Mutation Testing of Deep Learning Systems

Staff - Faculty of Informatics

Date: 20 April 2023 / 15:30 - 16:30

USI Campus Est, room D1.14, Sector D

You are cordially invited to attend the PhD Dissertation Defence of Nargiz Humbatova on Thursday 20 April 2023 at 15:30 in room D1.14

Abstract:
Deep Learning (DL) solutions are increasingly adopted, but how to test them remains a major open research problem. Existing and newly proposed testing techniques are adapted to DL systems, including mutation testing. However, no approach has investigated the possibility of simulating the effects of real DL faults by means of mutation operators. We present a comprehensive taxonomy of faults in deep learning systems. We manually analysed artefacts collected from GitHub commits and Stack Overflow posts to study the variety of DL-specific faults. Interviews with DL practitioners describing the problems they have encountered have enriched our taxonomy with a number of additional faults that did not emerge from the other two sources. On the basis of the constructed taxonomy and other 2 empirical studies, we defined 35 DL mutation operators. We have implemented 24 of these operators into DEEPCRIME, the first source-level pre-training mutation tool based on real DL faults.
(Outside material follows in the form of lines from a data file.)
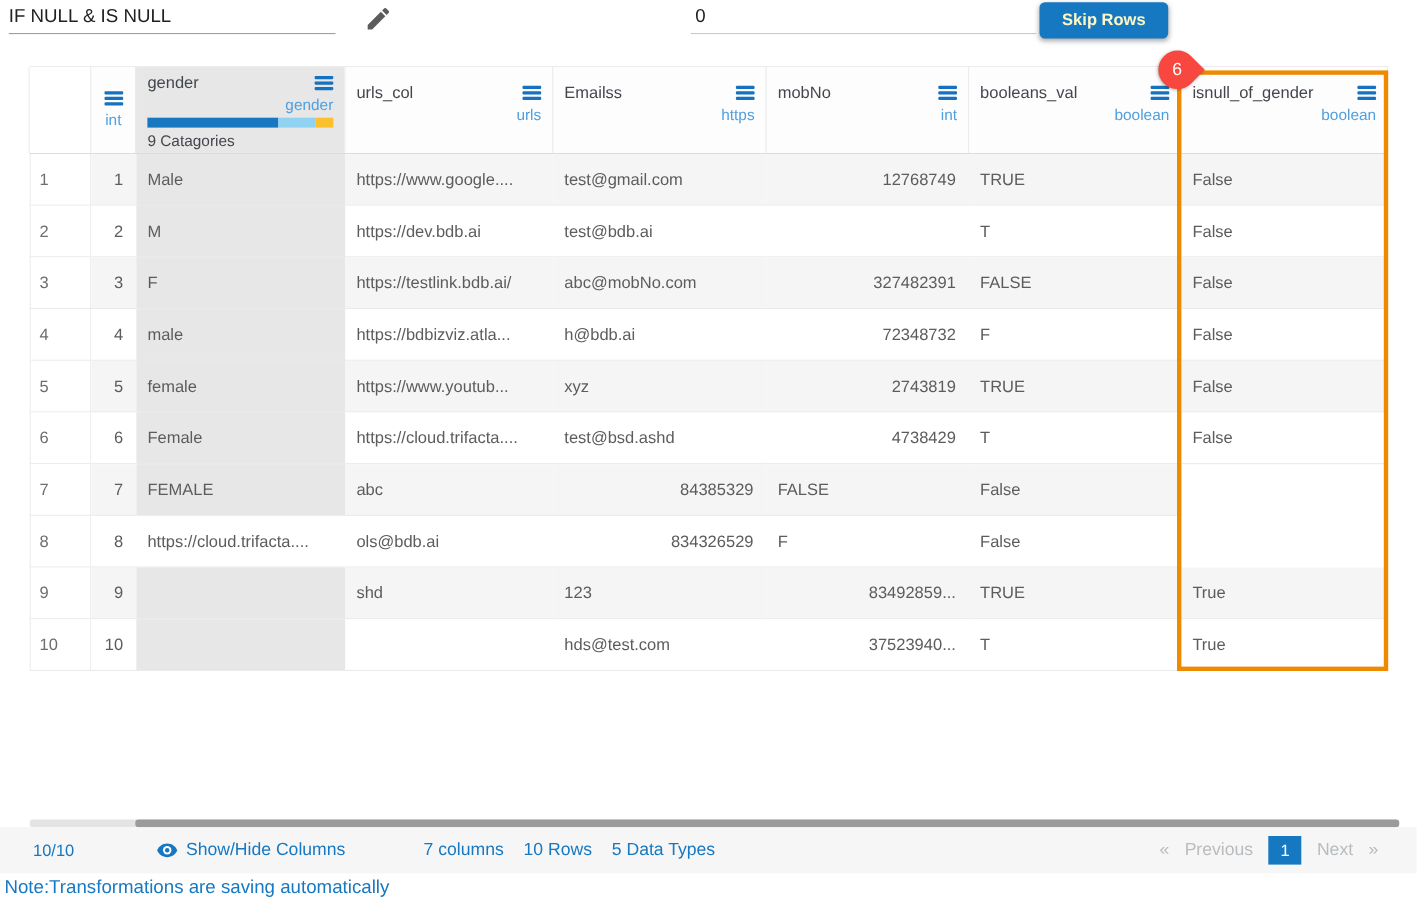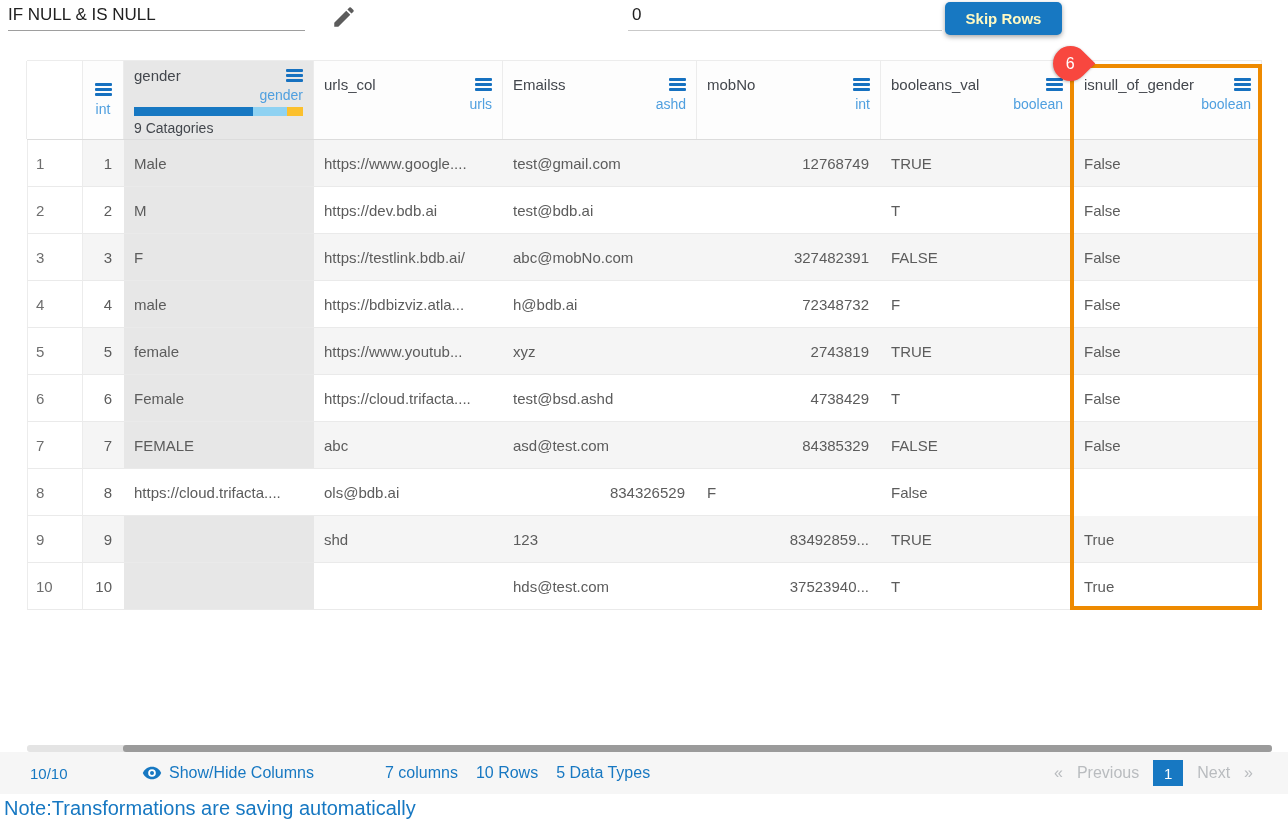"ashd" div.htype { text: ashd -> https }
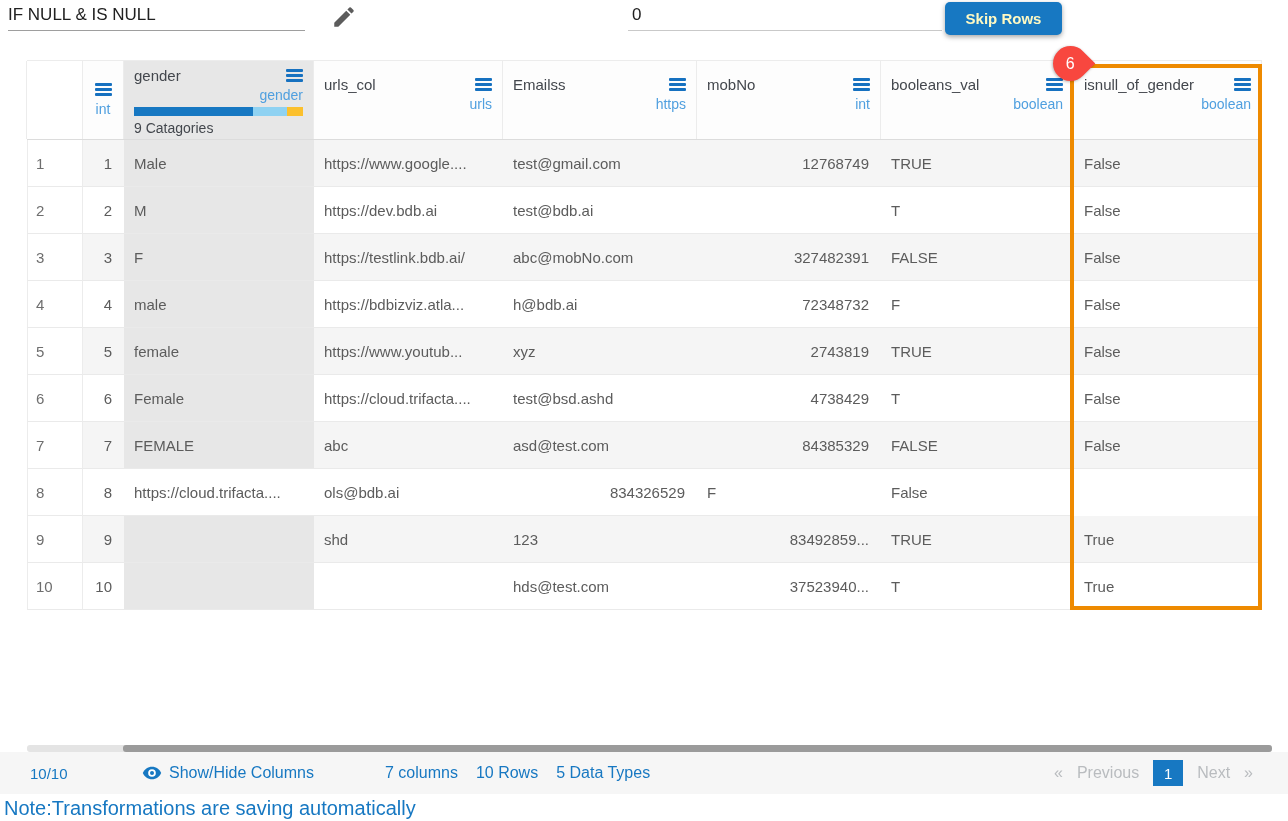"asd@test.com" div.cell { html: <div>asd@test.com</div> -> none }
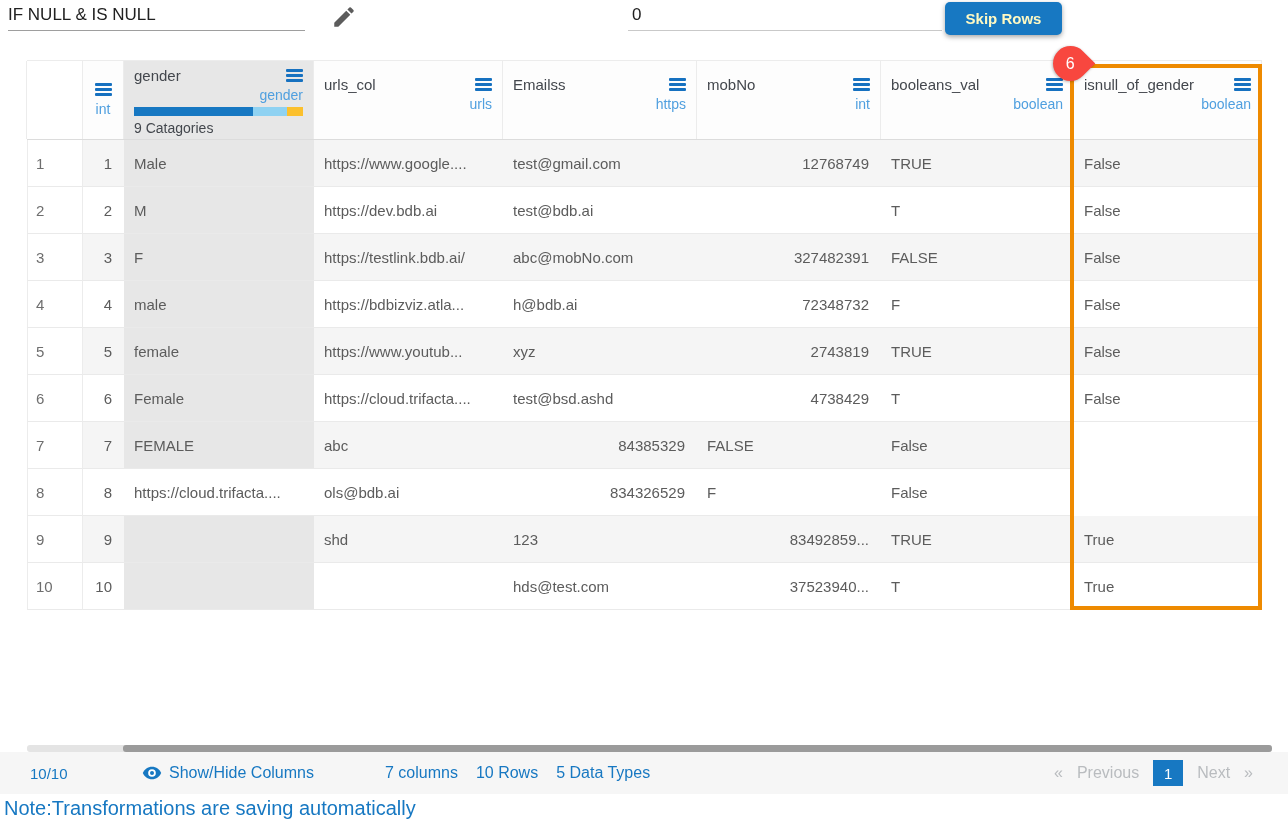"Note:Transformations are saving" #note { font-size: 20px -> 17px }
We have assessed our mutation operators to understand their characteristics: sensitivity to the changes in the quality of test data and whether they produce interesting, i.e., killable but not trivial, mutations. To help developers use mutation testing to improve test sets, we propose DEEPMETIS, a search-based tool, that automatically generates new test inputs that increase the test set’s ability to detect artificially injected defects. Experimental results show that DEEPMETIS is effective in augmenting a given test set. We evaluate state-of-the-art techniques that can be used to repair model performance or to locate the root cause of a fault. We use a benchmark of real-world mistakes made by developers while designing DNN models and artificial faulty models generated by mutating the model code. Empirical evaluation shows that the random baseline is comparable to or sometimes better than existing model repair approaches, while for more complex models all repair techniques fail to find fixes. Fault localisation techniques also fail to detect any fault in a number of cases, and produce suggestions far from the available ground truth. Our findings call for further research to develop more sophisticated techniques for Deep Learning repair and fault localisation.

Dissertation Committee:
- Prof. Paolo Tonella, Università della Svizzera italiana, Switzerland (Research Advisor)
- Prof. Laura Pozzi, Università della Svizzera italiana, Switzerland (Internal Member)
- Prof. Carlo Alberto Furia, Università della Svizzera italiana, Switzerland (Internal Member)
- Prof. Shin Yoo, Korea Advanced Institute of Science and Technology, Republic of Korea (External Member)
- Prof. Lionel Briand, University of Ottawa, Canada (External Member)
- Dr. Gunel Jahangirova, King’s College London, UK (External Member)